Modern-day hard disk drives (HDDs) hold the interesting juxtaposition of being simultaneously the pinnacle of mass-produced, high-precision mechanical engineering, as well as the most scorned storage technology. Despite being called derogatory names such as ‘spinning rust’, most of these drives manage a lifetime of spinning ultra-smooth magnetic storage platters only nanometers removed from the recording and reading heads whose read arms are twitching around using actuators that manage to position the head precisely above the correct microscopic magnetic trace within milliseconds.
Despite decade after decade of more and more of these magnetic traces being crammed on a single square millimeter of these platters, and the simple read and write heads being replaced every few years by more and more complicated ones, hard drive reliability has gone up. The second quarter report from storage company Backblaze on their HDDs shows that the annual failure rate has gone significantly down compared to last year.
The question is whether this means that HDDs stand to become only more reliable over time, and how upcoming technologies like MAMR and HAMR may affect these metrics over the coming decades.
From Mega to Tera
The first HDDs were sold in the 1950s, with IBM’s IBM 350 storing a total of 3.75 MB on fifty 24″ (610 mm) discs, inside a cabinet measuring 152x172x74 cm. Fast-forward to today, and a top-of-the-line HDD in 3.5″ form factor (~14.7×10.2×2.6 cm) can store up to around 18 TB with conventional (non-shingled) recording.
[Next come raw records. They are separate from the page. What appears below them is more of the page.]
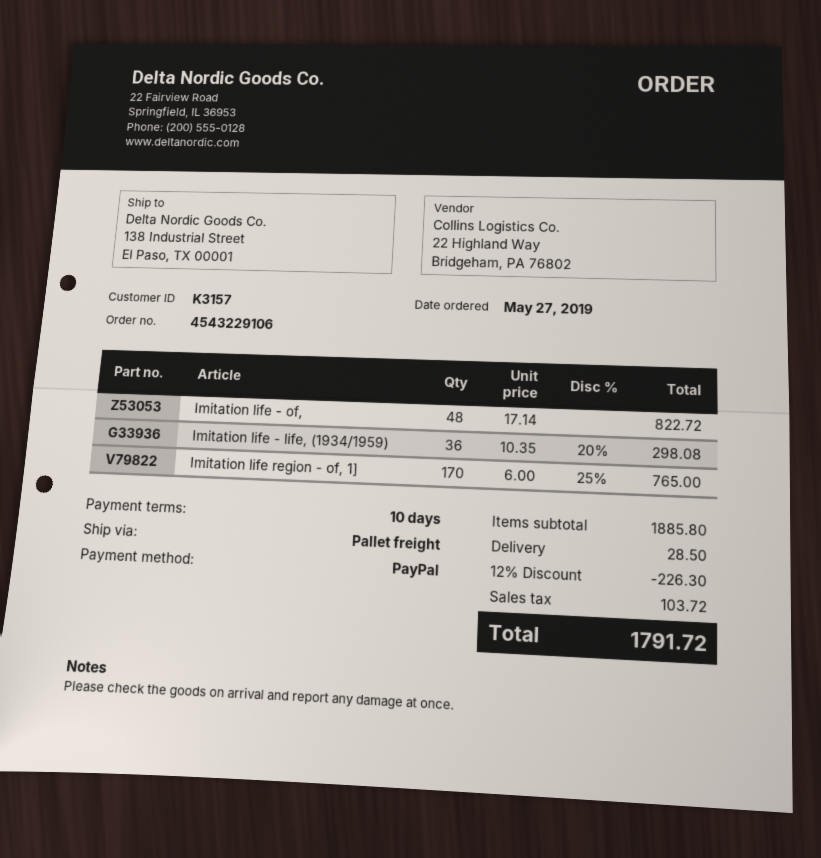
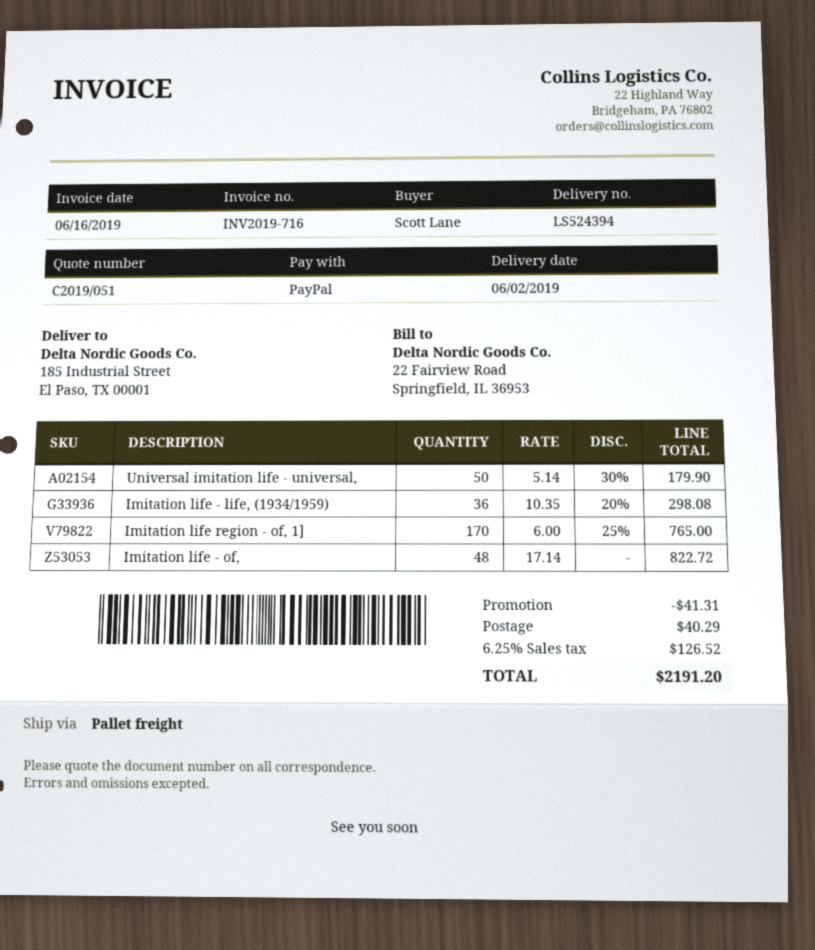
ship to: 138 Industrial Street, El Paso, TX 00001 -> 185 Industrial Street, El Paso, TX 00001
Universal imitation life - universal,: none -> 50 x 5.14 - 30% = 179.90
discount: 226.30 -> 41.31
shipping: 28.50 -> 40.29
tax: 103.72 -> 126.52
total: 1791.72 -> 2191.20

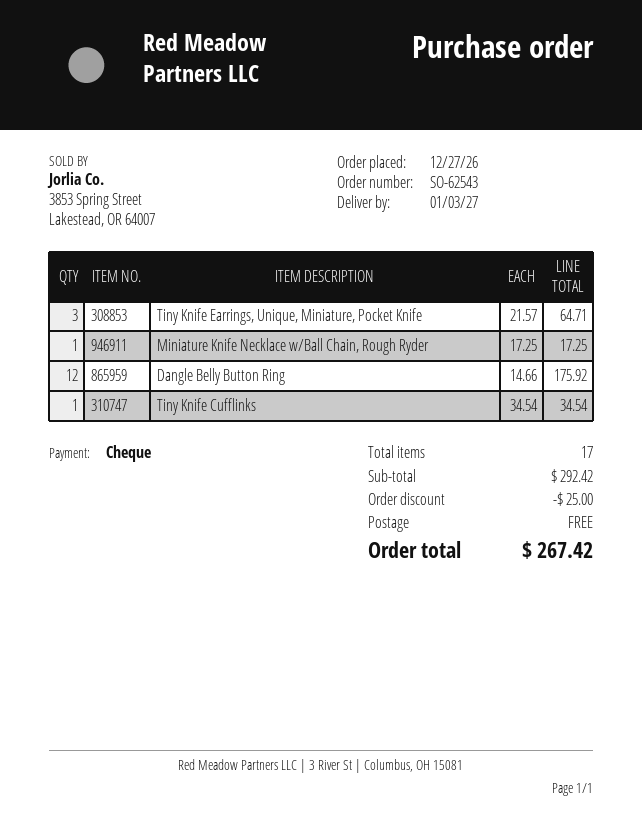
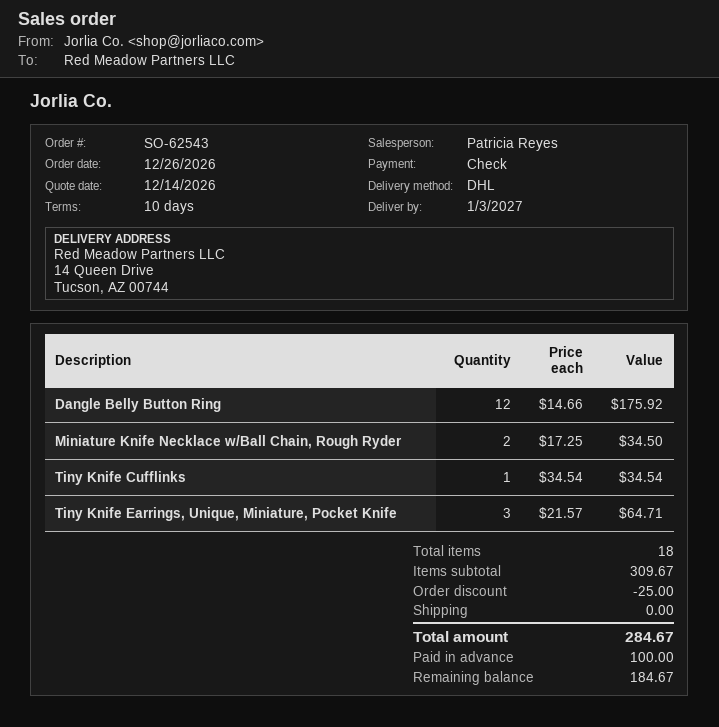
order date: 2026-12-27 -> 2026-12-26
Miniature Knife Necklace w/Ball Chain, Rough Ryder: 1 x 17.25 = 17.25 -> 2 x 17.25 = 34.50
total quantity: 17 -> 18
subtotal: 292.42 -> 309.67
total: 267.42 -> 284.67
Whereas the IBM 350 spun its platters at 1,200 RPM, HDDs for the past decades have focused on reducing the size of the platters, increasing the spindle speed (5,400 – 15,000 RPM). Other improvements have focused on moving the read and write heads closer to the platter surface.
The IBM 1301 DSU (Disk Storage Unit) from 1961 was a major innovation in that it used a separate arm with read and write heads for each platter. It also innovated by using aerodynamic forces to let the arms fly over the platter surface on a cushion of air, enabling a far smaller distance between heads and platter surface.
After 46 years of development IBM sold its HDD business to Hitachi in 2003. By that time, storage capacity had increased by 48,000 times in a much smaller volume. Like 29,161 times smaller. Power usage had dropped from over 2.3 kW to around 10 W (for desktop models), while price per megabyte had dropped from $68,000 USD to $0.002. At the same time the number of platters shrunk from dozens to only a couple at most.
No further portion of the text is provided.